### Directions for this task
Leaving out every picture, copy the lines of the data exactly, from the first through the line containing "display:flex; margin-bottom:27px; font-size:15px;".

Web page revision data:
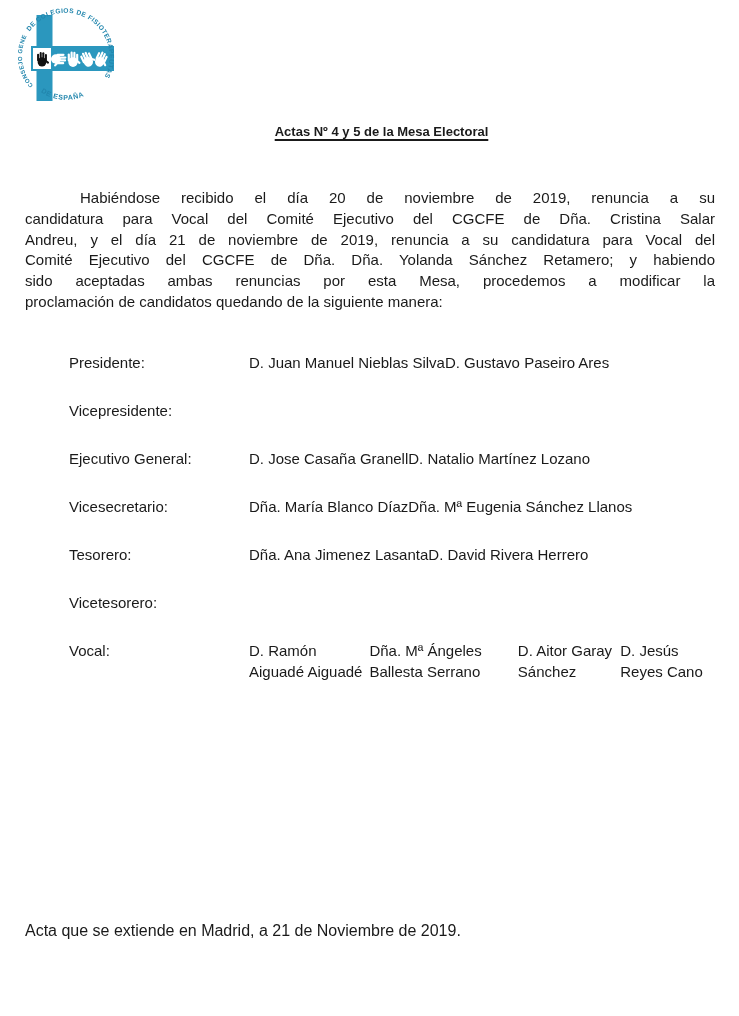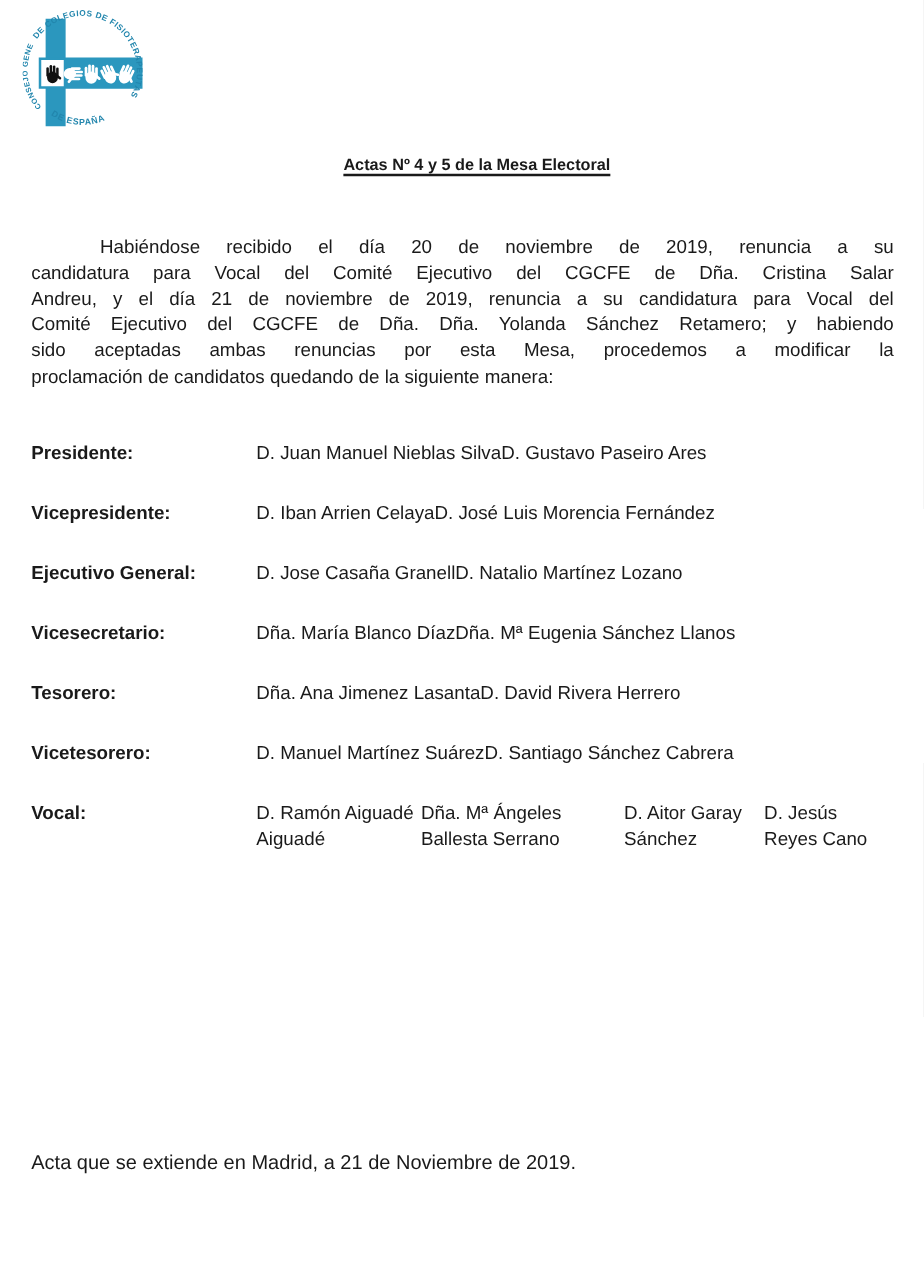--- a/index.html
+++ b/index.html
@@ -25,21 +25,21 @@
   }
   .para {
     position:absolute; top:188px; left:25px; width:690px;
     font-size:15px; line-height:20.8px;
   }
   .jline { text-align: justify; text-align-last: justify; white-space: normal; }
   .jline.indent { padding-left:55px; }
   .jline.last { text-align-last: left; }
   .roster { position:absolute; top:352px; left:25px; width:690px; }
   .group { display:flex; margin-bottom:27px; font-size:15px; line-height:21px; }
-  .group .label { width:180px; font-weight:bold; flex:0 0 180px; }
+  .group .label { width:180px; font-weight:normal; flex:0 0 180px;margin-left:44px; }
   .group .names { display:flex; flex-direction:row; }
   .closing {
     position:absolute; top:920px; left:25px; width:690px;
     font-size:16px; line-height:21px;
   }
 </style>
 </head>
 <body>
 
 <div class="page">
@@ -98,24 +98,20 @@
     <div class="group">
       <div class="label">Presidente:</div>
       <div class="names">
         <span>D. Juan Manuel Nieblas Silva</span>
         <span>D. Gustavo Paseiro Ares</span>
       </div>
     </div>
 
     <div class="group">
       <div class="label">Vicepresidente:</div>
-      <div class="names">
-        <span>D. Iban Arrien Celaya</span>
-        <span>D. José Luis Morencia Fernández</span>
-      </div>
     </div>
 
     <div class="group">
       <div class="label">Ejecutivo General:</div>
       <div class="names">
         <span>D. Jose Casaña Granell</span>
         <span>D. Natalio Martínez Lozano</span>
       </div>
     </div>
 
@@ -130,24 +126,20 @@
     <div class="group">
       <div class="label">Tesorero:</div>
       <div class="names">
         <span>Dña. Ana Jimenez Lasanta</span>
         <span>D. David Rivera Herrero</span>
       </div>
     </div>
 
     <div class="group">
       <div class="label">Vicetesorero:</div>
-      <div class="names">
-        <span>D. Manuel Martínez Suárez</span>
-        <span>D. Santiago Sánchez Cabrera</span>
-      </div>
     </div>
 
     <div class="group">
       <div class="label">Vocal:</div>
       <div class="names">
         <span>D. Ramón Aiguadé Aiguadé</span>
         <span>Dña. Mª Ángeles Ballesta Serrano</span>
         <span>D. Aitor Garay Sánchez</span>
         <span>D. Jesús Reyes Cano</span>
       </div>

### Answer box
--- a/index.html
+++ b/index.html
@@ -25,21 +25,21 @@
   }
   .para {
     position:absolute; top:188px; left:25px; width:690px;
     font-size:15px; line-height:20.8px;
   }
   .jline { text-align: justify; text-align-last: justify; white-space: normal; }
   .jline.indent { padding-left:55px; }
   .jline.last { text-align-last: left; }
   .roster { position:absolute; top:352px; left:25px; width:690px; }
   .group { display:flex; margin-bottom:27px; font-size:15px; line-height:21px; }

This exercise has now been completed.